- Guards badge
- Active: October 1948 – present
- Country: North Korea
- Branch: KPA Ground Force
- Type: Armored division Combined arms
- Role: Tank warfare
- Size: 6,000 men (June 1950)
- Part of: Korean People’s Army
- Garrison/HQ: Koksan County, North Hwanghae Province
- Engagements: Korean War Operation Pokpung First Battle of Seoul; ; Battle of Osan; Battle of the Pusan Perimeter Great Naktong Offensive; ; UN September 1950 counteroffensive; UN offensive into North Korea; ;
- Decorations: Guards Badge

Commanders
- Notable commanders: Major General Ryu Kyong-Su [ko]

Insignia
- Flag: Front: Back:

= 105th Armored Division (North Korea) =

The 105th Guards Seoul Ryu Kyong-Su Armored Division is an elite armored military formation of the Korean People's Army. It was North Korea's first armored unit and took part with T-34-85 tanks in the Korean War.

==History==
=== Korean War ===
In the first days of the Korean War, under the command of Major General Ryu Kyong-Su, the 105th Armored Brigade reached Seoul on 28 June. It was then raised to division status and renamed the 105th Guards Seoul Ryu Kyong-Su Armored Division before crossing the Han River to continue the attack southward. The division was part of the North Korean advance from Seoul to Taejon and subsequent Battle of Pusan Perimeter between August and September 1950. The 107th Tank Regiment, equipped with T-34 tanks, defeated Task Force Smith during the initial advances of the Korean People's Army. The regiment then fought with the rest of the division in the Battle of Pusan Perimeter. After taking part in the Great Naktong Offensive, the 105th Armored Division was partly reconstituted and at the end of October and the first week of November 1950, it was committed to help the Chinese. The division used its tanks to provide fire support on a few occasions, but it played a negligible role in the fighting that followed and the U.S. Fifth Air Force destroyed most of its tanks behind the battle front. On November 7, U.N. aircraft reportedly destroyed six tanks, three armored cars, and 45 vehicles in Pakchon and the area eastward.

===Later service===
The 105th Armored Division is at present equipped with Chonma-ho and Pokpung-ho tanks.

==Formation and structure==
The division was established in October 1948 as the 105th Armored Battalion and given its unit colors by Kim Il Sung a month later. It increased to regimental strength in May 1949. By June 1950, the 105th Armored Regiment had become the 105th Armored Brigade with a strength of 6,000 men and 120 T-34 tanks. Its equipment – tanks, weapons and vehicles – was Soviet-made.

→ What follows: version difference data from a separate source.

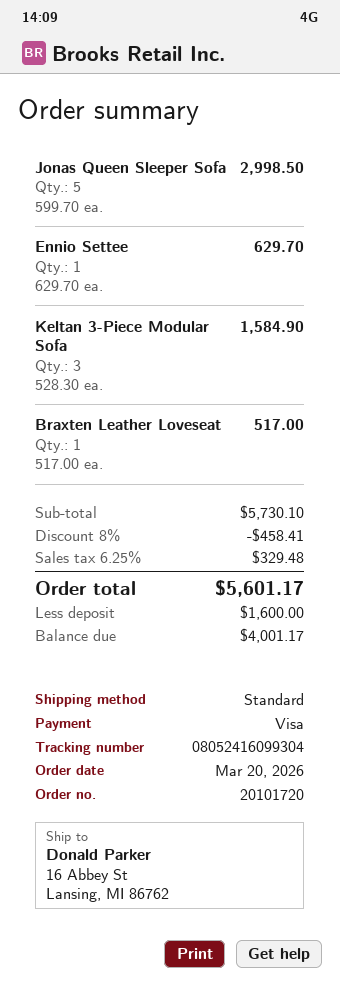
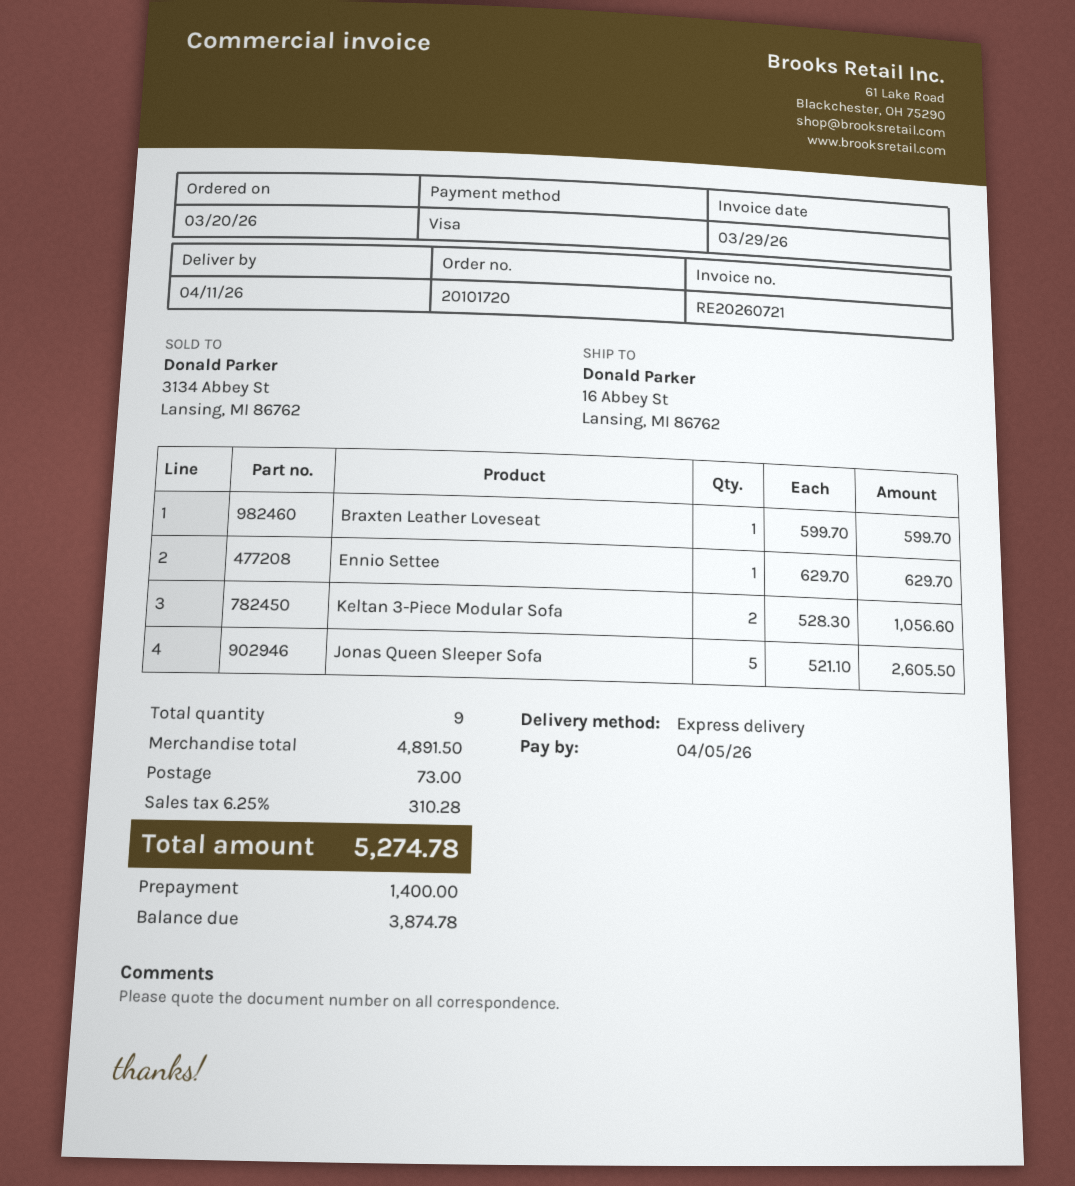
shipping method: standard -> express
Jonas Queen Sleeper Sofa: 5 x 599.70 = 2998.50 -> 5 x 521.10 = 2605.50
Keltan 3-Piece Modular Sofa: 3 x 528.30 = 1584.90 -> 2 x 528.30 = 1056.60
Braxten Leather Loveseat: 1 x 517.00 = 517.00 -> 1 x 599.70 = 599.70
subtotal: 5730.10 -> 4891.50
discount: 8% = 458.41 -> none
shipping: none -> 73.00
tax: 6.25% = 329.48 -> 6.25% = 310.28
total: 5601.17 -> 5274.78
deposit: 1600.00 -> 1400.00
balance: 4001.17 -> 3874.78

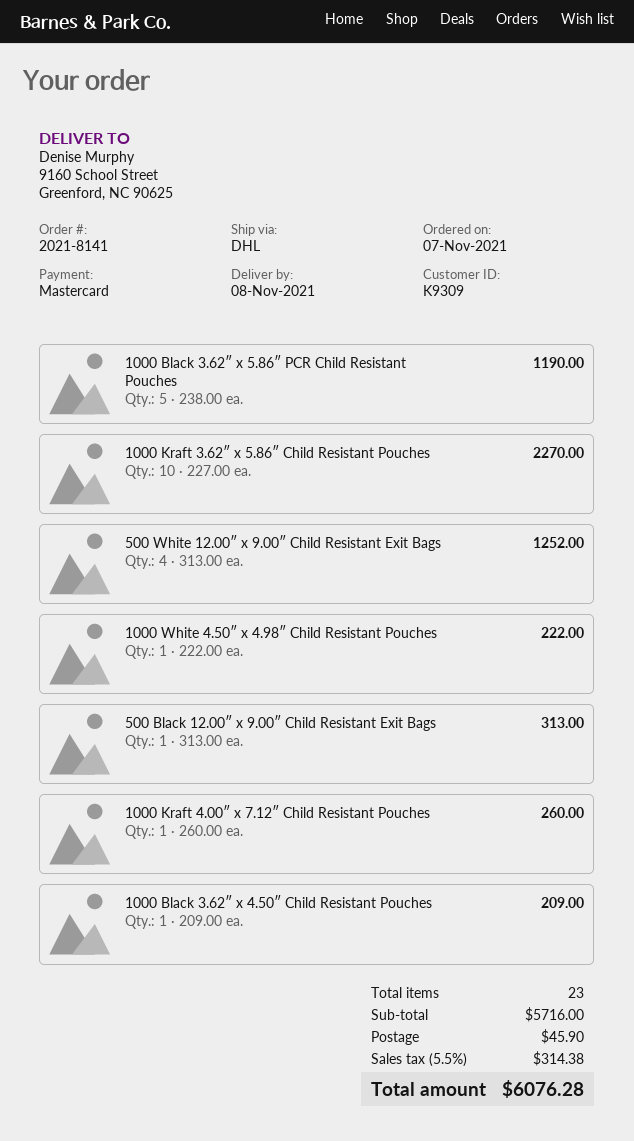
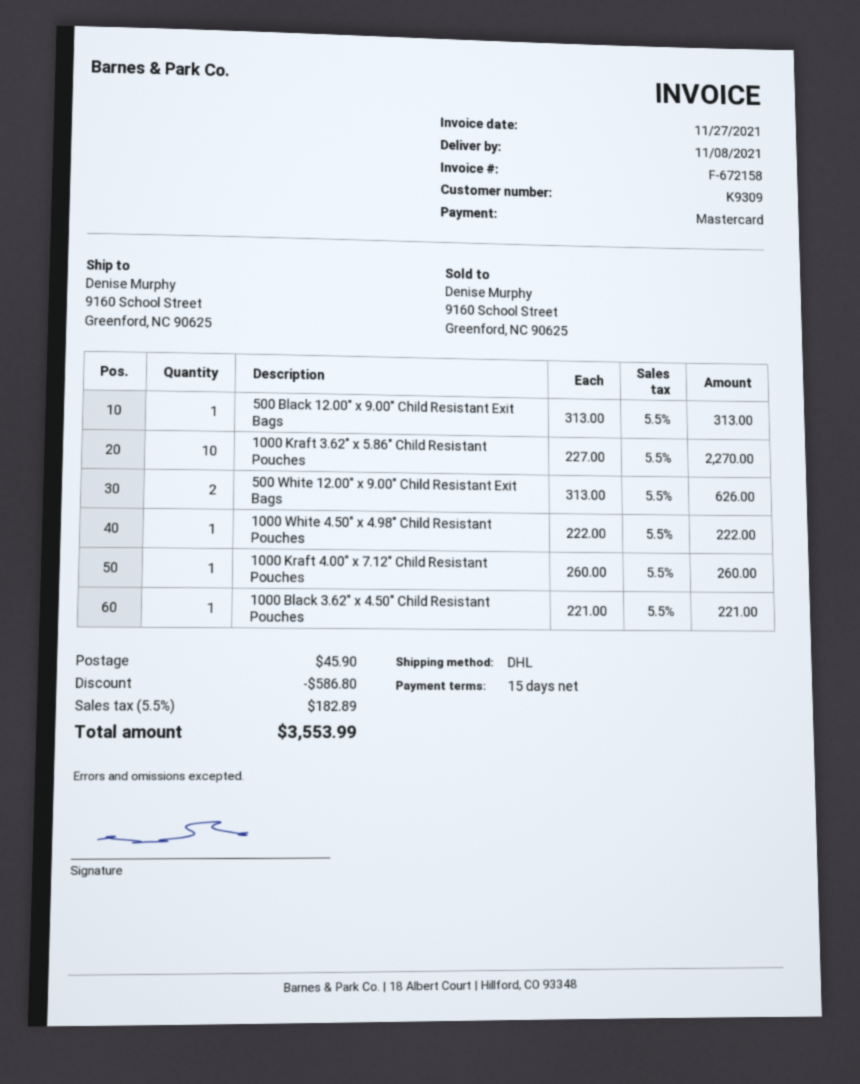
1000 Black 3.62″ x 5.86″ PCR Child Resistant Pouches: 5 x 238.00 = 1190.00 -> none
500 White 12.00″ x 9.00″ Child Resistant Exit Bags: 4 x 313.00 = 1252.00 -> 2 x 313.00 = 626.00
1000 Black 3.62″ x 4.50″ Child Resistant Pouches: 1 x 209.00 = 209.00 -> 1 x 221.00 = 221.00
discount: none -> 586.80
tax: 5.5% = 314.38 -> 5.5% = 182.89
total: 6076.28 -> 3553.99

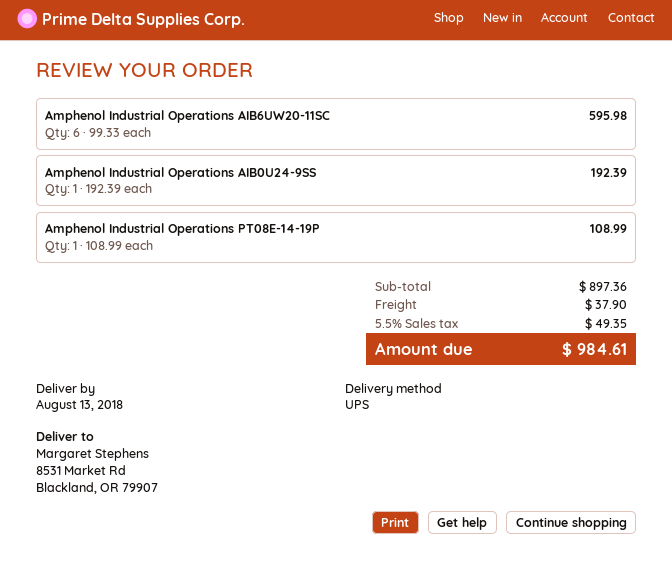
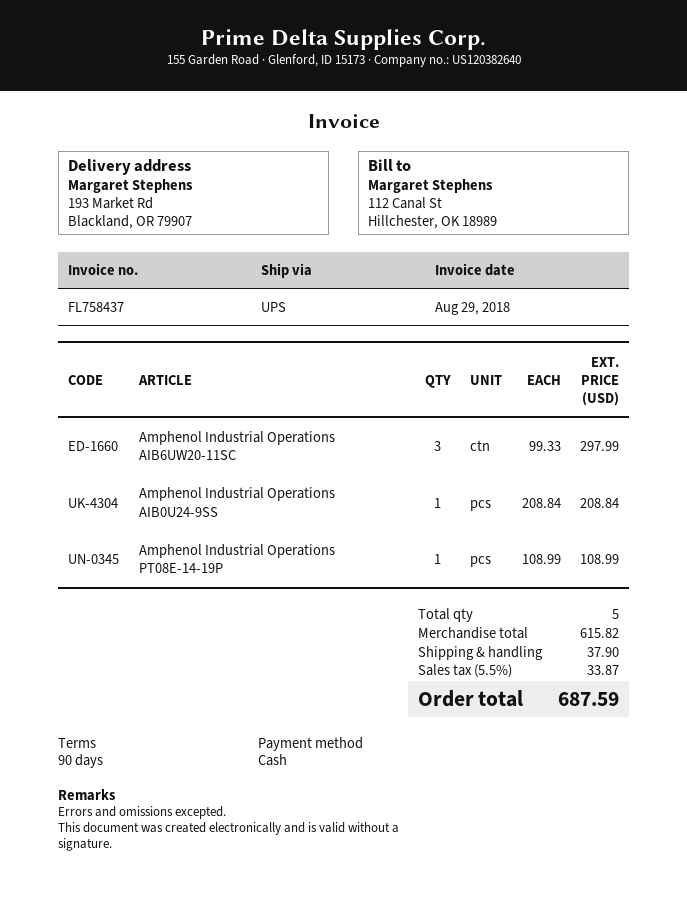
ship to: 8531 Market Rd, Blackland, OR 79907 -> 193 Market Rd, Blackland, OR 79907
Amphenol Industrial Operations AIB6UW20-11SC: 6 x 99.33 = 595.98 -> 3 x 99.33 = 297.99
Amphenol Industrial Operations AIB0U24-9SS: 1 x 192.39 = 192.39 -> 1 x 208.84 = 208.84
subtotal: 897.36 -> 615.82
tax: 5.5% = 49.35 -> 5.5% = 33.87
total: 984.61 -> 687.59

The brigade had three tank regiments – the 107th, 109th, and 203rd – and a mechanized infantry regiment, the 206th. The 83d Motorized Regiment was also part of the division during the Korean War. Each tank regiment had three medium tank battalions, each having 13 tanks. Each tank battalion had three tank companies with four tanks to a company. Tank crews consisted of five men. Battalion, regimental, and divisional commanders each had a personal tank. The mechanized infantry regiment had a strength of about 2,500 men. The SU-76 self-propelled guns were equipped and tank crews of four men.